(Stored entries)

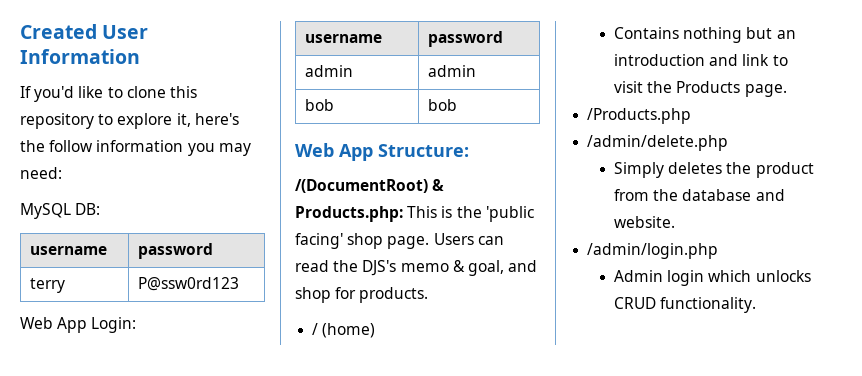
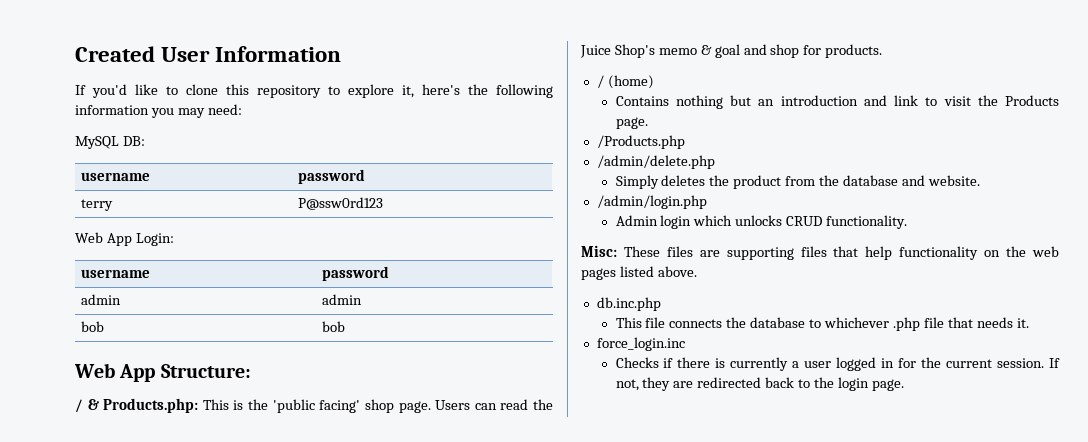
[49,140,94,152] follow -> [496,84,553,98] following
[295,179,428,193] /(DocumentRoot) -> [75,399,83,413] /
[362,260,397,276] DJS's -> [580,44,655,58] Juice Shop's
[467,260,504,276] goal, -> [714,44,740,58] goal
(757, 305) none -> [581,245,1059,260] [581,266,697,280] [596,297,661,311] [615,317,1029,331] [596,337,685,351] [615,357,1060,371] [615,377,904,391] // Misc: These files are supporting files that help functionality on the web pages listed above. // db.inc.php // This file connects the database to whichever .php file that needs it. // force_login.inc // Checks if there is currently a user logged in for the current session. If not, they are redirected back to the login page.

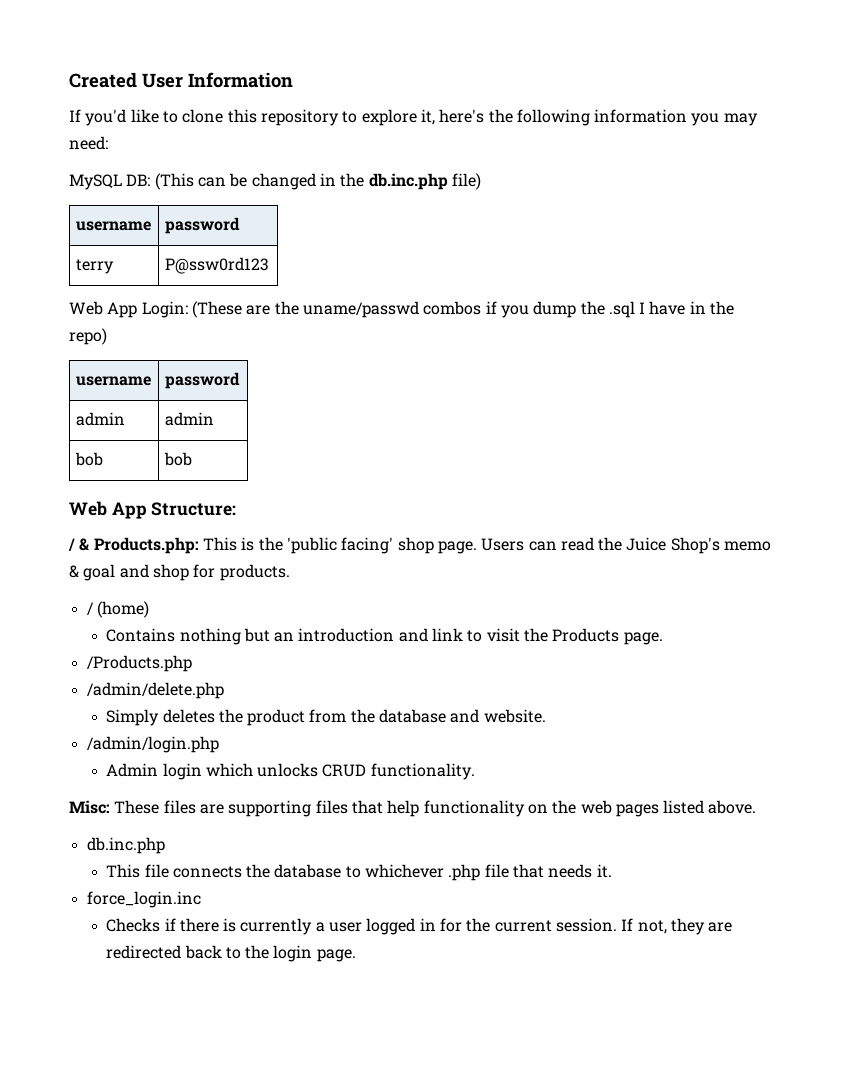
(145, 141) none -> [154,173,481,190] (This can be changed in the db.inc.php file)
(174, 239) none -> [191,301,735,318] [69,328,107,345] (These are the uname/passwd combos if you dump the .sql I have in the repo)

## What the task asks
Above are some lines. Repeat exactly, and only, those from the line that has "[467,260,504,276] goal, ->" through the line that has "(757, 305) none".

## Exercise solution
[467,260,504,276] goal, -> [714,44,740,58] goal
(757, 305) none -> [581,245,1059,260] [581,266,697,280] [596,297,661,311] [615,317,1029,331] [596,337,685,351] [615,357,1060,371] [615,377,904,391] // Misc: These files are supporting files that help functionality on the web pages listed above. // db.inc.php // This file connects the database to whichever .php file that needs it. // force_login.inc // Checks if there is currently a user logged in for the current session. If not, they are redirected back to the login page.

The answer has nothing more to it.